» WORK TO BE COMPLETED:
A faithful copy of the entries is required, with no images in it.

» DATASET EXCERPTS:
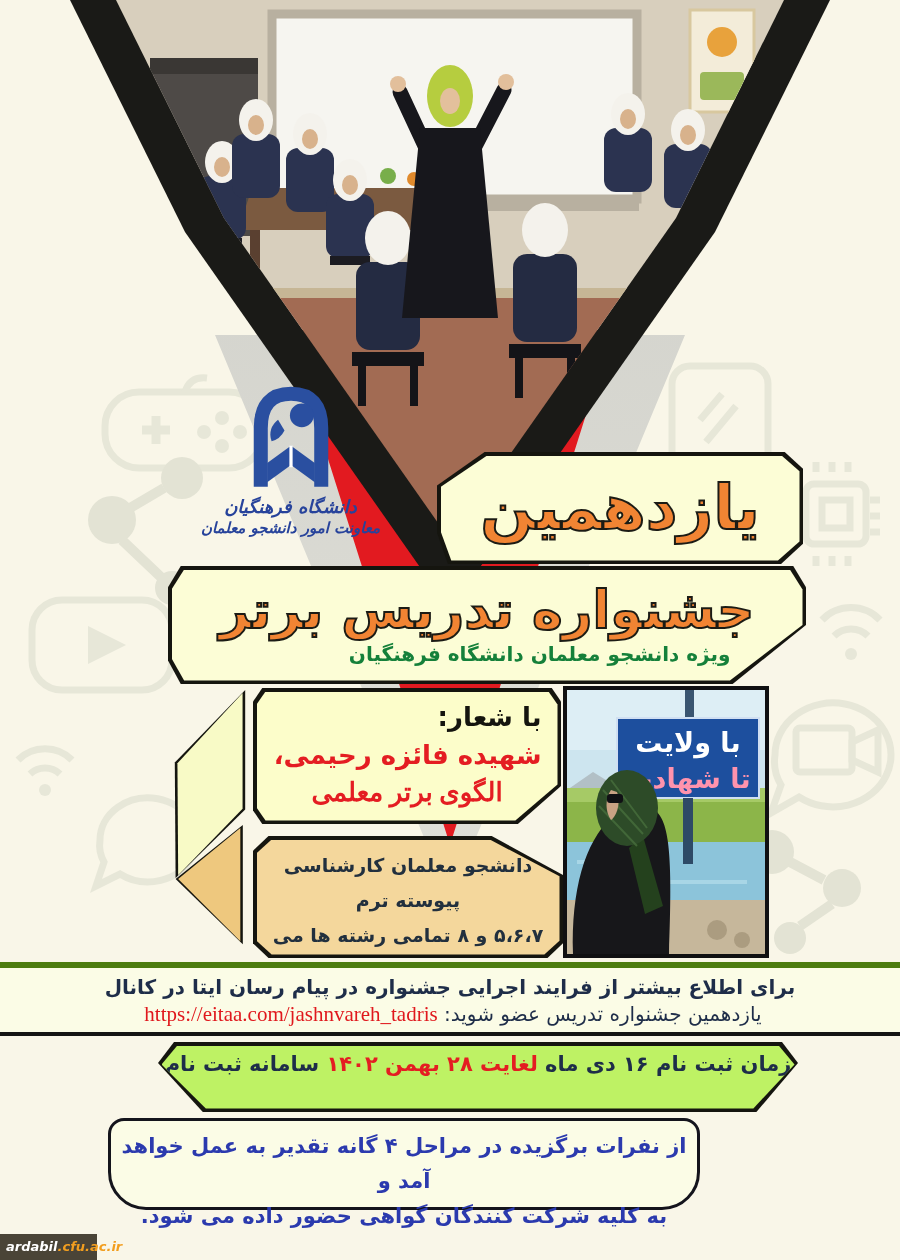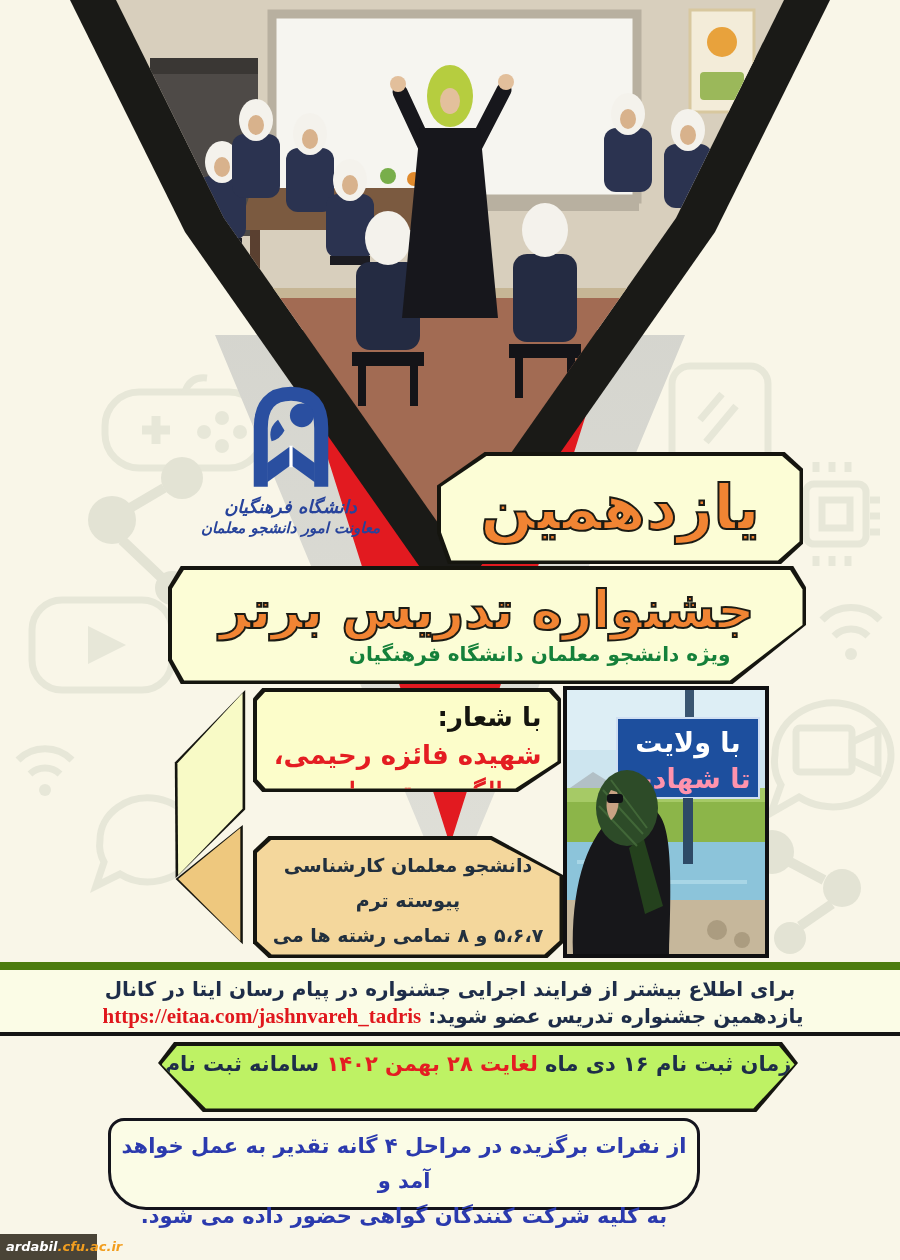--- a/index.html
+++ b/index.html
@@ -37,7 +37,7 @@
   .title-sub{display:block;direction:rtl;text-align:right;padding-right:72px;margin-top:-8px;
     font-size:20px;font-weight:bold;color:#15803a;}
   
-  .slogan{left:253px;top:688px;width:308px;height:104px;z-index:14;}
+  .slogan{left:253px;top:688px;width:308px;height:136px;z-index:14;}
   .slogan,.slogan>.in{clip-path:polygon(3% 0%,97% 0%,100% 10%,100% 72%,86% 100%,3% 100%,0% 90%,0% 10%);}
   .slogan>.in{background:#fcfdca;direction:rtl;padding:6px 16px 0 16px;box-sizing:border-box;}
   .slogan-label{font-size:26px;font-weight:bold;color:#15150f;text-align:right;line-height:38px;}

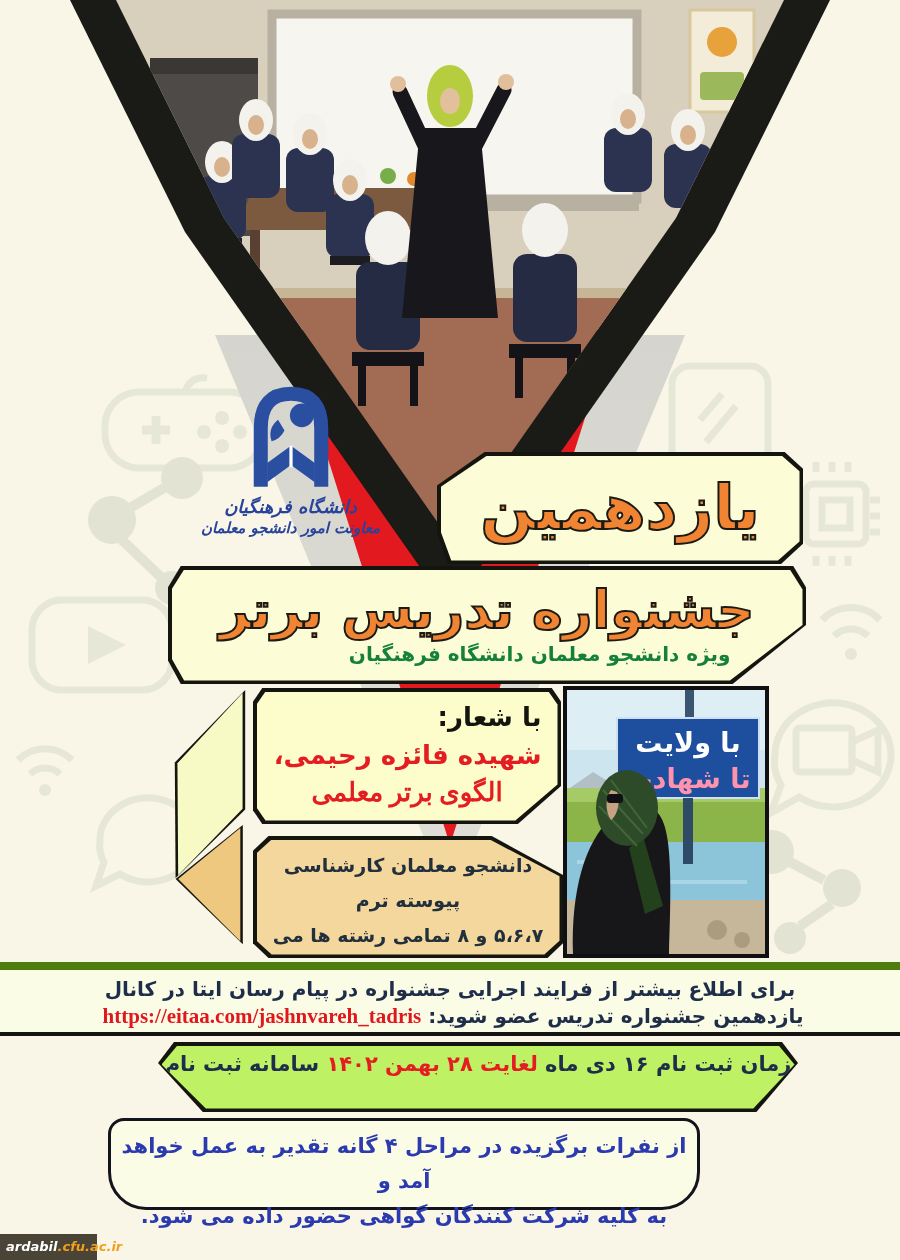--- a/index.html
+++ b/index.html
@@ -60,7 +60,7 @@
   .elig-line{font-size:19px;font-weight:bold;color:#22303e;line-height:35px;}
   
   .band{left:0;top:962px;width:900px;height:74px;z-index:12;background:#fbfce6;
-    border-top:8px solid #4d7c0f;border-bottom:4px solid #141414;box-sizing:border-box;}
+    border-top:6px solid #4d7c0f;border-bottom:4px solid #141414;box-sizing:border-box;}
   .band-line1{direction:rtl;text-align:center;font-size:20px;font-weight:bold;color:#1e2d49;margin-top:7px;}
   .band-line2{direction:rtl;text-align:center;font-size:20px;font-weight:bold;color:#1e2d49;margin-top:3px;}
   .band-url{direction:ltr;display:inline-block;color:#e0181d;font-size:21px;

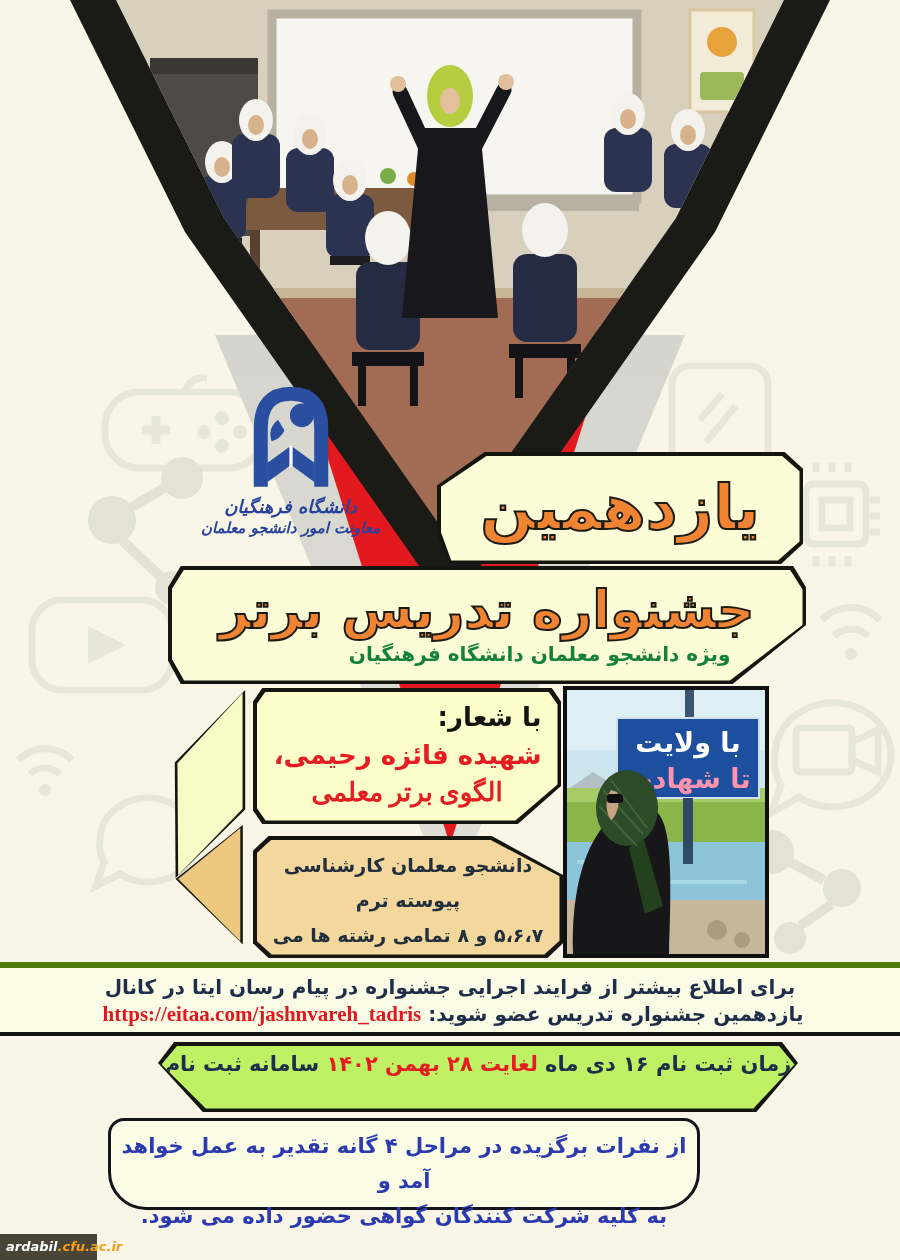--- a/index.html
+++ b/index.html
@@ -62,7 +62,7 @@
   .band{left:0;top:962px;width:900px;height:74px;z-index:12;background:#fbfce6;
     border-top:6px solid #4d7c0f;border-bottom:4px solid #141414;box-sizing:border-box;}
   .band-line1{direction:rtl;text-align:center;font-size:20px;font-weight:bold;color:#1e2d49;margin-top:7px;}
-  .band-line2{direction:rtl;text-align:center;font-size:20px;font-weight:bold;color:#1e2d49;margin-top:3px;}
+  .band-line2{direction:rtl;text-align:center;font-size:20px;font-weight:normal;color:#1e2d49;margin-top:3px;}
   .band-url{direction:ltr;display:inline-block;color:#e0181d;font-size:21px;
     font-family:"Liberation Serif","DejaVu Sans",serif;margin-left:6px;}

» RESULT OF THIS TASK:
--- a/index.html
+++ b/index.html
@@ -37,7 +37,7 @@
   .title-sub{display:block;direction:rtl;text-align:right;padding-right:72px;margin-top:-8px;
     font-size:20px;font-weight:bold;color:#15803a;}
   
-  .slogan{left:253px;top:688px;width:308px;height:104px;z-index:14;}
+  .slogan{left:253px;top:688px;width:308px;height:136px;z-index:14;}
   .slogan,.slogan>.in{clip-path:polygon(3% 0%,97% 0%,100% 10%,100% 72%,86% 100%,3% 100%,0% 90%,0% 10%);}
   .slogan>.in{background:#fcfdca;direction:rtl;padding:6px 16px 0 16px;box-sizing:border-box;}
   .slogan-label{font-size:26px;font-weight:bold;color:#15150f;text-align:right;line-height:38px;}

--- a/index.html
+++ b/index.html
@@ -60,7 +60,7 @@
   .elig-line{font-size:19px;font-weight:bold;color:#22303e;line-height:35px;}
   
   .band{left:0;top:962px;width:900px;height:74px;z-index:12;background:#fbfce6;
-    border-top:8px solid #4d7c0f;border-bottom:4px solid #141414;box-sizing:border-box;}
+    border-top:6px solid #4d7c0f;border-bottom:4px solid #141414;box-sizing:border-box;}
   .band-line1{direction:rtl;text-align:center;font-size:20px;font-weight:bold;color:#1e2d49;margin-top:7px;}
   .band-line2{direction:rtl;text-align:center;font-size:20px;font-weight:bold;color:#1e2d49;margin-top:3px;}
   .band-url{direction:ltr;display:inline-block;color:#e0181d;font-size:21px;

--- a/index.html
+++ b/index.html
@@ -62,7 +62,7 @@
   .band{left:0;top:962px;width:900px;height:74px;z-index:12;background:#fbfce6;
     border-top:6px solid #4d7c0f;border-bottom:4px solid #141414;box-sizing:border-box;}
   .band-line1{direction:rtl;text-align:center;font-size:20px;font-weight:bold;color:#1e2d49;margin-top:7px;}
-  .band-line2{direction:rtl;text-align:center;font-size:20px;font-weight:bold;color:#1e2d49;margin-top:3px;}
+  .band-line2{direction:rtl;text-align:center;font-size:20px;font-weight:normal;color:#1e2d49;margin-top:3px;}
   .band-url{direction:ltr;display:inline-block;color:#e0181d;font-size:21px;
     font-family:"Liberation Serif","DejaVu Sans",serif;margin-left:6px;}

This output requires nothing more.